Se a Selic cair, o imóvel fica mais barato ou mais caro?
Na prática, tende a ficar mais caro, não mais barato, e esse é o ponto que mais confunde quem espera o juro cair pra comprar. Selic mais baixa reduz o custo do financiamento e aprova mais gente pra comprar, o que aumenta a demanda por imóveis disponíveis. Mais gente disputando o mesmo estoque tende a pressionar o preço pra cima, não pra baixo. O Boletim Focus projeta a Selic caindo pra algo entre 12,5% e 13% até o fim de 2026, um cenário de mercado, não uma garantia, e a transmissão desse corte pras taxas de financiamento costuma levar de 2 a 4 meses. Quem espera o juro ideal pode acabar pagando um imóvel mais caro na frente.

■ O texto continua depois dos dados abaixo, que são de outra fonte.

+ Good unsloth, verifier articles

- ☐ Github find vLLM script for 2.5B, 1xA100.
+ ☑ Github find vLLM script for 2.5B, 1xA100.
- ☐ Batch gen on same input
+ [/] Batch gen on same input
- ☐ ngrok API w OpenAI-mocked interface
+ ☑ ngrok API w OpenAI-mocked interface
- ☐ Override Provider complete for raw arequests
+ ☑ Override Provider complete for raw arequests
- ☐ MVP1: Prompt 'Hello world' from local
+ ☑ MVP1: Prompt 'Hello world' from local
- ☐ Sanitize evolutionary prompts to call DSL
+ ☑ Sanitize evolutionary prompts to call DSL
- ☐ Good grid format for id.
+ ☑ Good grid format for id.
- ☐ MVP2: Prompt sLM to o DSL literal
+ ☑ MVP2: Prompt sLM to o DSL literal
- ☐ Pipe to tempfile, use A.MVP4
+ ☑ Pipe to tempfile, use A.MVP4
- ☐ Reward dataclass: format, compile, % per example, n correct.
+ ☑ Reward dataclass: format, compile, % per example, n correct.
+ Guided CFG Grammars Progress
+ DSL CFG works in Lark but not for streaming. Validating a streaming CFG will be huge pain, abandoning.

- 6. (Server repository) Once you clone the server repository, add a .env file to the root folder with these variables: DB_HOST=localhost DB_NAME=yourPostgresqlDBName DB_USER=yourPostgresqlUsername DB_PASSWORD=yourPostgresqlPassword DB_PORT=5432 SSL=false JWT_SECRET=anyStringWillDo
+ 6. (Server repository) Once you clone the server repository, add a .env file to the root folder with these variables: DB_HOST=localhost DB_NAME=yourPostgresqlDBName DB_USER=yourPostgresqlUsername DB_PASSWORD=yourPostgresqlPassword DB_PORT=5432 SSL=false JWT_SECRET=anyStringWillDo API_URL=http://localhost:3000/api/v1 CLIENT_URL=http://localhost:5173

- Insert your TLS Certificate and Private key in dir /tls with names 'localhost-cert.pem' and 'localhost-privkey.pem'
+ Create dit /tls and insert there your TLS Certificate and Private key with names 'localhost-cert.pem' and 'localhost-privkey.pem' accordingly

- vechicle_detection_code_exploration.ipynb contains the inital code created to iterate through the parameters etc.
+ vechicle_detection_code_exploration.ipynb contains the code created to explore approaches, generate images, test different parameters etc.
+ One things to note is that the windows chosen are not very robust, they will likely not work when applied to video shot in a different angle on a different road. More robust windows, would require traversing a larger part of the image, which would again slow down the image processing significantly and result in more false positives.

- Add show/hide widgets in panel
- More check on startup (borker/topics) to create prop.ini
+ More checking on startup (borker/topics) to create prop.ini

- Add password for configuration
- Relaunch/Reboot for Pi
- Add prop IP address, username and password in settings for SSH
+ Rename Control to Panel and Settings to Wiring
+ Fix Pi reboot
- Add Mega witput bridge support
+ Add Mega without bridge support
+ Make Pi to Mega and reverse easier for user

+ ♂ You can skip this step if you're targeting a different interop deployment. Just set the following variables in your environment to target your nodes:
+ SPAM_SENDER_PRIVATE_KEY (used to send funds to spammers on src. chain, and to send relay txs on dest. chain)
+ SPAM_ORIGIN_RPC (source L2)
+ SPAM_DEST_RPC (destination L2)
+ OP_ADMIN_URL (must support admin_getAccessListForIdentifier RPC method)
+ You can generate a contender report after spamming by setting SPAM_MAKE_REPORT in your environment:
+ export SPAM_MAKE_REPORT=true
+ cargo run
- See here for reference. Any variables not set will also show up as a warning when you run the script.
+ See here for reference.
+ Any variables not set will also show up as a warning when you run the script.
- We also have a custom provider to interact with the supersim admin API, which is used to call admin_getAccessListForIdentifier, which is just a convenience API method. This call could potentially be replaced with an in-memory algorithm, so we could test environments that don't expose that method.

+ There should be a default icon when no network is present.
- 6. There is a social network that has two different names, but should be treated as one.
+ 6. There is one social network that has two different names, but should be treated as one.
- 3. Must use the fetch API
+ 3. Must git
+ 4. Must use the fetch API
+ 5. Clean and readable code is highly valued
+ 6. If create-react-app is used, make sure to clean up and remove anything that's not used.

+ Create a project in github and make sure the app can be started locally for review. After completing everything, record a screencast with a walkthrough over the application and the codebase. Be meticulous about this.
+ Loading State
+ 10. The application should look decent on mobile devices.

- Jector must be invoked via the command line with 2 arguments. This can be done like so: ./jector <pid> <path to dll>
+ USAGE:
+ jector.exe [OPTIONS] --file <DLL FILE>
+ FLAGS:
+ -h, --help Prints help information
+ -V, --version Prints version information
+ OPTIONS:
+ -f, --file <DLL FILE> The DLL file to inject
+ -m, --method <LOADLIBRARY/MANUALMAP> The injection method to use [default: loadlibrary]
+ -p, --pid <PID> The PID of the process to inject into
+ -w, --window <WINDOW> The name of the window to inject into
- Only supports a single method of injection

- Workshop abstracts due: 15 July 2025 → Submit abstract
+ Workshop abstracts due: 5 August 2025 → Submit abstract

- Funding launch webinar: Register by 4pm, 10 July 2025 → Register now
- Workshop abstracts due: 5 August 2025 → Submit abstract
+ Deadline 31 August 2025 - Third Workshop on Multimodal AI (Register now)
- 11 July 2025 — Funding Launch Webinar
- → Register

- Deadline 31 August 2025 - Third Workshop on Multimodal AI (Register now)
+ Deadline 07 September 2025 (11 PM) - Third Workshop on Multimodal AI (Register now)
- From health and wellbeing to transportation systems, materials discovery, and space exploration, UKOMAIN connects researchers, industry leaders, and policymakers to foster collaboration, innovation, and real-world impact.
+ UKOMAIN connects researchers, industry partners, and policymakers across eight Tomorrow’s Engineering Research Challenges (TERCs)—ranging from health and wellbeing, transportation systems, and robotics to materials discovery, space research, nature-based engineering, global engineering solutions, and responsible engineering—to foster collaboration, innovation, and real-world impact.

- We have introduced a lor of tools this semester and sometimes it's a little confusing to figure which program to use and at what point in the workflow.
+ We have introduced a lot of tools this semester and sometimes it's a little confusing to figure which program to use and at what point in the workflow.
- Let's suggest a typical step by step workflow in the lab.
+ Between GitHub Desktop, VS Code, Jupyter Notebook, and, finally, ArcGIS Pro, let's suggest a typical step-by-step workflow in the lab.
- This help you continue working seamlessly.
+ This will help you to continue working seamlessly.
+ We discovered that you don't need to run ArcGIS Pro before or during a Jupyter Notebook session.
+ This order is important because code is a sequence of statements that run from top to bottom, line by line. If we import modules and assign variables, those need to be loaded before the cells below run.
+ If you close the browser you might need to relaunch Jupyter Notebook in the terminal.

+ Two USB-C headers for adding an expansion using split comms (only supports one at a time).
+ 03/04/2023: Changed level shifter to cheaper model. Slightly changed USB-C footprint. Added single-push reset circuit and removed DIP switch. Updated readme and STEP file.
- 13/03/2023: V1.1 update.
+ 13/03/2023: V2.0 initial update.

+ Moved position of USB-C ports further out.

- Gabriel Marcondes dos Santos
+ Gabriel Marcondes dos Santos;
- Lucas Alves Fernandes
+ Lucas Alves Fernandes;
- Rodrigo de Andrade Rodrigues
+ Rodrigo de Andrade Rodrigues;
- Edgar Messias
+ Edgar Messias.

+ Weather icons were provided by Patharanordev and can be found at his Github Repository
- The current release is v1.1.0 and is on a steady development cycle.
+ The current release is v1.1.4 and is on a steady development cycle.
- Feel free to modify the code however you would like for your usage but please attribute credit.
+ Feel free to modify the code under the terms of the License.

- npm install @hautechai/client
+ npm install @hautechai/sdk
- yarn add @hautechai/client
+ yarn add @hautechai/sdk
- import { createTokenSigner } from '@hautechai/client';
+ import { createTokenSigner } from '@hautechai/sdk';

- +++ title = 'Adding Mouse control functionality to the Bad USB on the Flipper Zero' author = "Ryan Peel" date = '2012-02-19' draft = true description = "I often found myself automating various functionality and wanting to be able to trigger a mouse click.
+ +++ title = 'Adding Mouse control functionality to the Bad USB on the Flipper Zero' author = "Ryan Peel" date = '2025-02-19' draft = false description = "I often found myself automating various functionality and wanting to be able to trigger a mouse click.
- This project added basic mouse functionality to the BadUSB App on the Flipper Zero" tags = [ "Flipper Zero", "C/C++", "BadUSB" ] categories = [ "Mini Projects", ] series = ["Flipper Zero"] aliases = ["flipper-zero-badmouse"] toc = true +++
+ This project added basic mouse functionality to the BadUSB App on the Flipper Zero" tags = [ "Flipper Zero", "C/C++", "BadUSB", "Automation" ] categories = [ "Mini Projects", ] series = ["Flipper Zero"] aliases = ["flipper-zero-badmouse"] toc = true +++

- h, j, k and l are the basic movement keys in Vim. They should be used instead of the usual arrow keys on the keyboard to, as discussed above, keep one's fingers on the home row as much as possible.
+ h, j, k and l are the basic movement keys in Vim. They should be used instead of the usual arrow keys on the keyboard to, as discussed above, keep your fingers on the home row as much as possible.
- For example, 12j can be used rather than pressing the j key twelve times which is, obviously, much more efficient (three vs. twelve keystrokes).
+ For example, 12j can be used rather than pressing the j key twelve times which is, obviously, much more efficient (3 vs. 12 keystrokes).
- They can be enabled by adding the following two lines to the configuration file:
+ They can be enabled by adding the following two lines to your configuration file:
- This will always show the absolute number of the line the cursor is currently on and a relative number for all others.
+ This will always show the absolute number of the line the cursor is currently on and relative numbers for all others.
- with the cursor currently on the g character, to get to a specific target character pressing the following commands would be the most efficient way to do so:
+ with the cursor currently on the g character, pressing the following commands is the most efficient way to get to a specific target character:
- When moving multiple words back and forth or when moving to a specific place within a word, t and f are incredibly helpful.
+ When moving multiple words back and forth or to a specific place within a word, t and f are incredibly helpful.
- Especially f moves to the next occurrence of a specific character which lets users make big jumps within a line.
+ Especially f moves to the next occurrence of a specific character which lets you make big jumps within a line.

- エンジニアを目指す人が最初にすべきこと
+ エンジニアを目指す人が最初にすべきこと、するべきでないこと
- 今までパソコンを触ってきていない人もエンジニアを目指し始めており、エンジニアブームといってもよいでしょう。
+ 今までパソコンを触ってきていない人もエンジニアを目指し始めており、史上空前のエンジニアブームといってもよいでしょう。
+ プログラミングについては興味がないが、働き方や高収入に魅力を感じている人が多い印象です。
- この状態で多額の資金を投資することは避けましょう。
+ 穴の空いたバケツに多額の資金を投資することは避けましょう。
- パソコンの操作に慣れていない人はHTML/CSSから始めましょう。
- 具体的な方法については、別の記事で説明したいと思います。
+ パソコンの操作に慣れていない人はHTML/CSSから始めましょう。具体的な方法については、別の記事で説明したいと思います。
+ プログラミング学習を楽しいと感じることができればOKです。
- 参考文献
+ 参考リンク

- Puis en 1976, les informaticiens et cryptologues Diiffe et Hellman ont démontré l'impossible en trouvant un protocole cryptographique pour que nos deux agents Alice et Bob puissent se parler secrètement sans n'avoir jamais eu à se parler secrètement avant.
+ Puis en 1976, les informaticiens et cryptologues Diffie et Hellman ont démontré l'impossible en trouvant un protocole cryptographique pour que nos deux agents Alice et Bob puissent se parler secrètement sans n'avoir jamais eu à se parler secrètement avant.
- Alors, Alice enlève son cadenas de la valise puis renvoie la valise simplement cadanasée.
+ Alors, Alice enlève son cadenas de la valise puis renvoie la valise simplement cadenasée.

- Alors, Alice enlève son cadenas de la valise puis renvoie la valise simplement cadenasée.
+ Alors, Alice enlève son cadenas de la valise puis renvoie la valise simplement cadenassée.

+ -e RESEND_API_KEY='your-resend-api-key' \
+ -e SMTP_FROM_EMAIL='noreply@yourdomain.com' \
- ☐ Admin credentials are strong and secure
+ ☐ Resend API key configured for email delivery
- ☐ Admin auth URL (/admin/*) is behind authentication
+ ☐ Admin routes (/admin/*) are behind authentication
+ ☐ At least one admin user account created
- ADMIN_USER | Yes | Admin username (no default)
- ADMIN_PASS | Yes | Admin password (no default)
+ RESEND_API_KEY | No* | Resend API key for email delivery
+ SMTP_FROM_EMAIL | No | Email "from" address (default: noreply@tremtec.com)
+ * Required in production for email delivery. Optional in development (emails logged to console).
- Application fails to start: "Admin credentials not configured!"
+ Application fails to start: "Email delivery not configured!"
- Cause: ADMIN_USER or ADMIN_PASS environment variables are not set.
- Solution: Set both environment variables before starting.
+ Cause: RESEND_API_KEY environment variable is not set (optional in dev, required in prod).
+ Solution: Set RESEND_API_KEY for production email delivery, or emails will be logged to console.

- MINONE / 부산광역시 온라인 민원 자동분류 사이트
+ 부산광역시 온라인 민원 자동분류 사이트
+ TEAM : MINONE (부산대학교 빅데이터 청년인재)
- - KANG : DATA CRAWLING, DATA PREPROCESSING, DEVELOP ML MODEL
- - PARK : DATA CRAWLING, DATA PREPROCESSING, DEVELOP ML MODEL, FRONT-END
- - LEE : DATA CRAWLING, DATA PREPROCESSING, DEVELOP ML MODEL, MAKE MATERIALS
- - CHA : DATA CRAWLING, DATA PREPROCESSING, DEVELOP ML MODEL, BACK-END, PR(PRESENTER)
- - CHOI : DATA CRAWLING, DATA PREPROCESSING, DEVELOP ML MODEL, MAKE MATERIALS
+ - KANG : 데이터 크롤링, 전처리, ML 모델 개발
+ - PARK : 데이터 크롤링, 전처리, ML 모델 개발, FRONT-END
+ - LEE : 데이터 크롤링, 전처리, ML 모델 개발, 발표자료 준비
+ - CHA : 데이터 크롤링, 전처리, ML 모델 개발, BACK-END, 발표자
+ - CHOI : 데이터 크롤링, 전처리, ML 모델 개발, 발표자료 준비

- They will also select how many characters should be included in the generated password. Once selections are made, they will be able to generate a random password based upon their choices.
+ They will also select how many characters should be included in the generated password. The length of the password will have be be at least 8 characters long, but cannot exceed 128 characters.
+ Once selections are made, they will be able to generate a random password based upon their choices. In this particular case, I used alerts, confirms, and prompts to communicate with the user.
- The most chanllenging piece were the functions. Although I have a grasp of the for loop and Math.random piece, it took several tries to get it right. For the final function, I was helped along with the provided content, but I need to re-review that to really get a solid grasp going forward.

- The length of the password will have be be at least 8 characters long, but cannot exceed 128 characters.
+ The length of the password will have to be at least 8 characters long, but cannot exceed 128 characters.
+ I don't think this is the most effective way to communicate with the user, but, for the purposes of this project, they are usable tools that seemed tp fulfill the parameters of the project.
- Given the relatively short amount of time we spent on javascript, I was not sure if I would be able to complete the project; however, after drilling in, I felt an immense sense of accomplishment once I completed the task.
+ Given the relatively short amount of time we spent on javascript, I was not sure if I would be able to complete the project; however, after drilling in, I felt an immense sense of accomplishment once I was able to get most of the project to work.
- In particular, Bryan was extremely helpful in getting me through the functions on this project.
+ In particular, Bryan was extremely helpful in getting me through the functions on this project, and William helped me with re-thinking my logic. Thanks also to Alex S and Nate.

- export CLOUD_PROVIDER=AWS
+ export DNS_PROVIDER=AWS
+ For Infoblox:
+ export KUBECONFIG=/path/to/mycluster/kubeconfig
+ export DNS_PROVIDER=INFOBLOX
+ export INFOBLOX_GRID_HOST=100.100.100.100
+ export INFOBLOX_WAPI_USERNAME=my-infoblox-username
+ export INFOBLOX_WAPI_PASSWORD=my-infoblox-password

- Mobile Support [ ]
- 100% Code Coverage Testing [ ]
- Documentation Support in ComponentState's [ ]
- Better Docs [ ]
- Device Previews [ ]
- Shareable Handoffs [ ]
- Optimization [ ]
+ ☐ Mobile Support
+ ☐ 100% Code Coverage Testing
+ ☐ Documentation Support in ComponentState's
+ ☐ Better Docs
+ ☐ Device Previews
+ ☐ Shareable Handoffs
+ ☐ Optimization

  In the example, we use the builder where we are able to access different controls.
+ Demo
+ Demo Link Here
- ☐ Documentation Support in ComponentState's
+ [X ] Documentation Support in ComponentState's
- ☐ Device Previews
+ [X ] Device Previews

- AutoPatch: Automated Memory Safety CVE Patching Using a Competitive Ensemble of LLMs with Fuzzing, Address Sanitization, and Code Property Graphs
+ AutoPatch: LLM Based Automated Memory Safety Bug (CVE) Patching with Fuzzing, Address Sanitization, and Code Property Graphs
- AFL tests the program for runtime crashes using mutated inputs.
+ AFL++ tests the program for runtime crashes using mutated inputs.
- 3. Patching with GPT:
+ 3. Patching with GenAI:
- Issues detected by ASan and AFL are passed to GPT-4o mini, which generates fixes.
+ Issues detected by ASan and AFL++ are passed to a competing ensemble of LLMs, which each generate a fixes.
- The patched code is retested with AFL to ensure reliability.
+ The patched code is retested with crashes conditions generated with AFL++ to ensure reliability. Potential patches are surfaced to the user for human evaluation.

Compro agora ou espero o mercado definir se vai subir ou cair?
Não existe resposta universal, porque esperar também tem custo: aluguel pago enquanto se espera, e um preço que, no cenário mais provável, sobe devagar em vez de cair. A decisão depende da sua urgência real de moradia, da sua capacidade de pagar a parcela nas taxas de hoje (entre 11% e 12% a.a. no SBPE) e de quanto tempo você consegue esperar sem prejuízo pessoal. Quem tem pressa de morar ou já encontrou um imóvel bem negociado no bairro certo não ganha nada tentando adivinhar o fundo do mercado. Quem tem folga de tempo pode acompanhar os próximos cortes da Selic e simular a parcela em cada cenário antes de decidir.
Qual cidade deve valorizar mais em 2026?
Ninguém sabe com certeza, e qualquer resposta fechada é chute vestido de previsão. O que os dados do FipeZAP mostram é que a valorização de 12 meses já varia enormemente entre capitais, com o litoral catarinense entre os destaques, puxado por cidades como Itapema. Esse tipo de padrão tende a se manter no curto prazo, mas depende de fatores locais como oferta de lançamentos, infraestrutura nova e migração de renda pra região, que podem mudar de um trimestre pro outro. Em vez de apostar numa cidade pelo nome, o caminho mais seguro é olhar os números atualizados da sua praça de interesse antes de decidir, e não a manchete nacional.
Comprar imóvel ainda protege da inflação em 2026?
Historicamente sim, mas com ressalva pro curto prazo: em determinados períodos de 2026, a valorização de imóveis andou abaixo da inflação, o que significa perda real momentânea pra quem mede o retorno mês a mês. No acumulado de 12 meses, o FipeZAP mostrou alta de 5,59%, à frente do IPCA do período, o que sustenta a tese de proteção no médio e longo prazo. Imóvel não é ativo de curtíssimo prazo: quem compra pensando em proteger patrimônio precisa medir o resultado em anos, não em meses, e considerar também custos como IPTU, manutenção e liquidez menor do que a de outros investimentos.
O que muda se o Copom pausar os cortes da Selic?
Se o Copom pausar, o financiamento imobiliário para de ficar mais barato no ritmo atual, e o mercado tende a esfriar um pouco a demanda por crédito, sem necessariamente derrubar preços já formados. As taxas do SBPE, hoje entre 11% e 12% a.a., ficariam estacionadas no patamar vigente, o que mantém fora do jogo parte das famílias que dependiam de um corte adicional pra aprovar o financiamento. Uma pausa não é o mesmo que uma alta: ela apenas congela o alívio que estava em curso. Por isso vale acompanhar as atas do Copom a cada reunião, em vez de assumir que a trajetória de queda é automática.